One of Valdy’s signature songs, Play Me a Rock and Roll Song, was written as his reaction to an audience of 5,000 that wouldn’t tolerant the sound of folk.
“It was kind of a ‘Oh poor me’ in the song. The song itself has a certain amount of jest in it, it’s taken lightly,” he said. “I was certainly not hurt by that and I wrote a song about it and by golly I built a career on that one song. It’s not a very pleasant experience getting rejected by an audience, but I lived with it and here we go.”
Before his commercial breakthrough, Valdy was a member of The Prodigal Sons, but his other two bandmates lacked his ambition.
“We didn’t have exposure and we didn’t have an agent, so we were just hanging in Montreal and I thought, ‘nope, I can do better than this.’ So off I went. I was playing bass with that group, and picked my guitar up and started working in the Maritimes as a solo folk singer.”
After more than 45 years in the business, Valdy said his favourite decade so far has been the 70s.
“I just turned 70 in September and it’s going to be the most exciting decade,” he explained.
Valdy missed a flight to Texas after missing a ferry, and the airline was supposed to charge $380 to get him on the next flight, which exceeded the modest compensation he was receiving for the show he was travelling to perform.
“They gave me my upgrade for free, and that was the first day I was 70, so I said this is going to be a blessed decade.”
“Even though he gets older, he never seems to grow any older, he’s still like a big kid,” said Ken Smedley, who arranged concerts for the Contenders. “In terms of seeing him perform, the amazing thing about him is his energy.

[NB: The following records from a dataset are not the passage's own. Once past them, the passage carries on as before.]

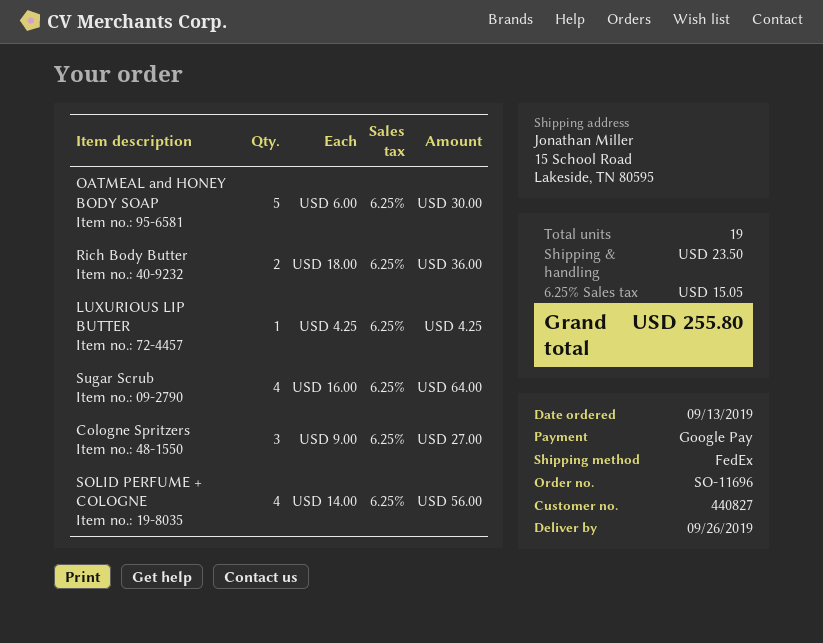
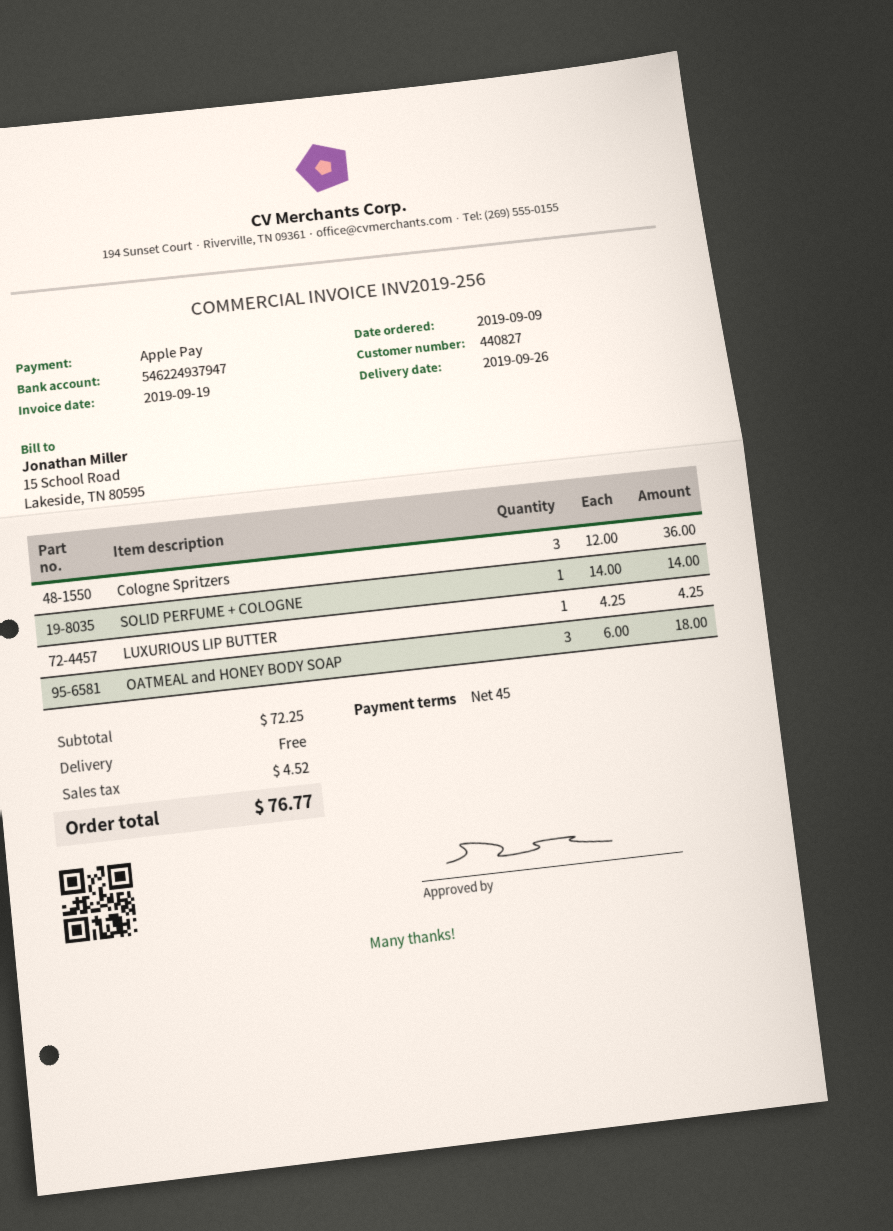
order date: 2019-09-13 -> 2019-09-09
payment method: Google Pay -> Apple Pay
OATMEAL and HONEY BODY SOAP: 5 x 6.00 = 30.00 -> 3 x 6.00 = 18.00
Rich Body Butter: 2 x 18.00 = 36.00 -> none
Sugar Scrub: 4 x 16.00 = 64.00 -> none
Cologne Spritzers: 3 x 9.00 = 27.00 -> 3 x 12.00 = 36.00
SOLID PERFUME + COLOGNE: 4 x 14.00 = 56.00 -> 1 x 14.00 = 14.00
shipping: 23.50 -> 0.00
tax: 15.05 -> 4.52
total: 255.80 -> 76.77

Valdy has an unfathomable degree of life and energy about him that just lifts, there’s a spirit to him that is like few other human beings I’ve ever met.”
Smedley remembers seeing Valdy perform at the Peach Bowl in the 1970s.
“The show was a little late in starting, and some character came out, started fiddling around with microphones and equipment,” Smedley said, thinking it was a roadie. “Then lights came up and Valdy started singing and the band came on. It was a very relaxed and informal kind of atmosphere; very personal. He’s pretty much the same today.”
During their 2015 tour, the Contenders will be performing at the Centre Stage Theatre in Summerland on Nov. 1 (tickets available at Martin’s Flowers), and the Barking Parrot in Penticton on Nov. 3 (tickets at Dragon’s Den). Admission cost is $20 for either show.
“Folk music’s mandate is to just deal with the issues of the day,” Valdy said. “It’s the role of a court jester who used to go from court to court and discuss things and write clever songs about it so he could inform and not be killed for doing it.”